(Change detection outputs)

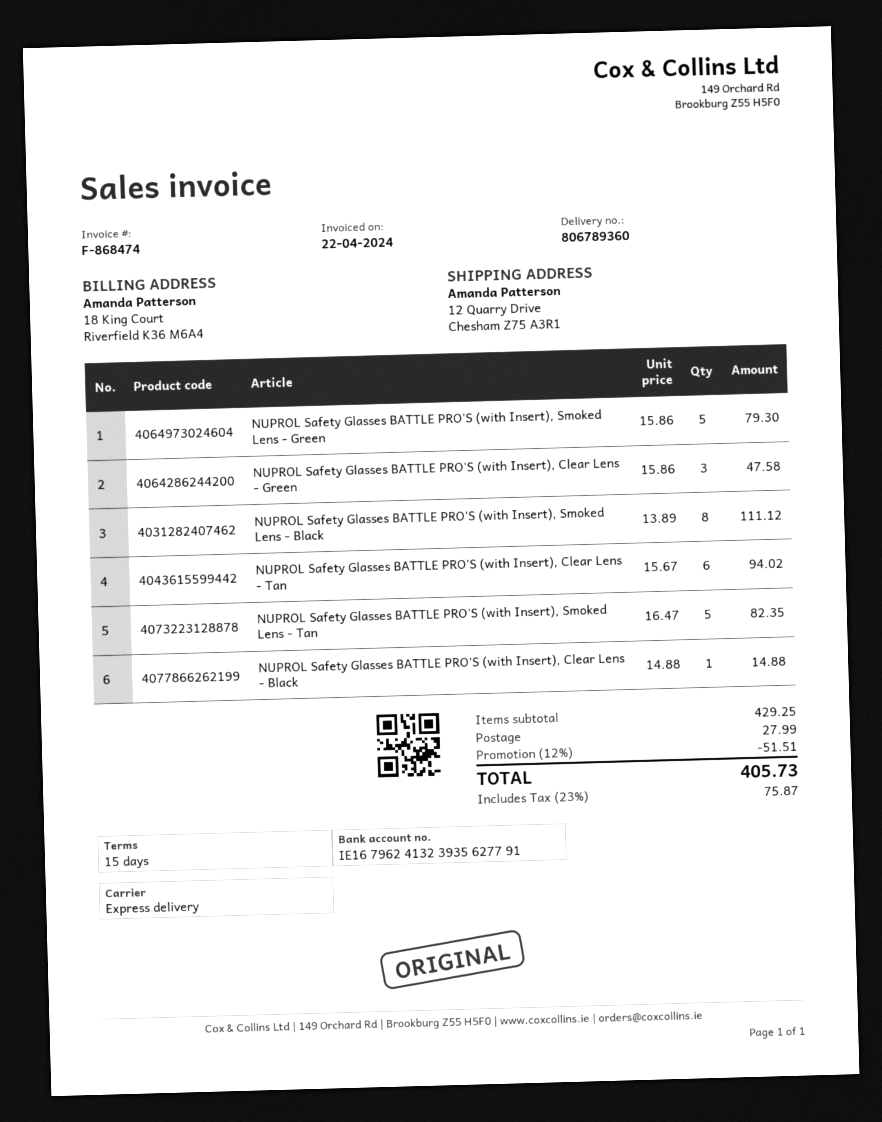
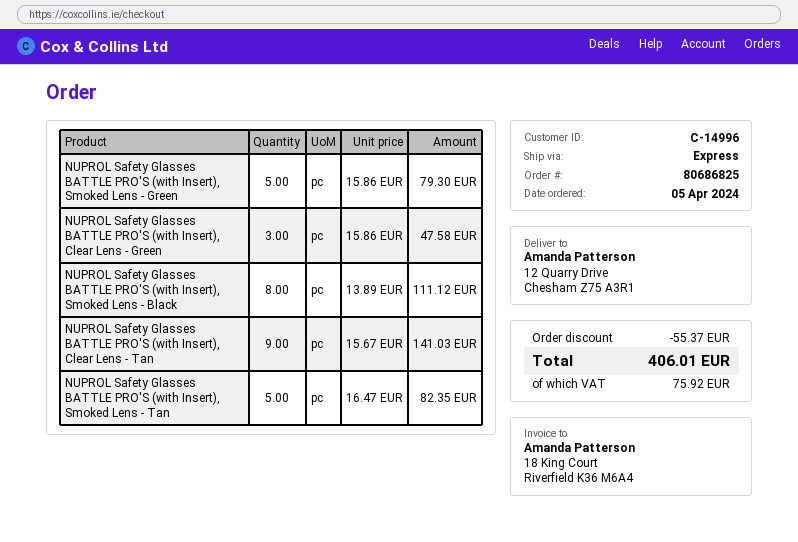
NUPROL Safety Glasses BATTLE PRO'S (with Insert), Clear Lens - Tan: 6 x 15.67 = 94.02 -> 9 x 15.67 = 141.03
NUPROL Safety Glasses BATTLE PRO'S (with Insert), Clear Lens - Black: 1 x 14.88 = 14.88 -> none
discount: 51.51 -> 55.37
shipping: 27.99 -> none
tax: 75.87 -> 75.92
total: 405.73 -> 406.01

TRY IT:
Please repeat each line above exactly as it appears, but omit the pictures.

FINAL ANSWER:
NUPROL Safety Glasses BATTLE PRO'S (with Insert), Clear Lens - Tan: 6 x 15.67 = 94.02 -> 9 x 15.67 = 141.03
NUPROL Safety Glasses BATTLE PRO'S (with Insert), Clear Lens - Black: 1 x 14.88 = 14.88 -> none
discount: 51.51 -> 55.37
shipping: 27.99 -> none
tax: 75.87 -> 75.92
total: 405.73 -> 406.01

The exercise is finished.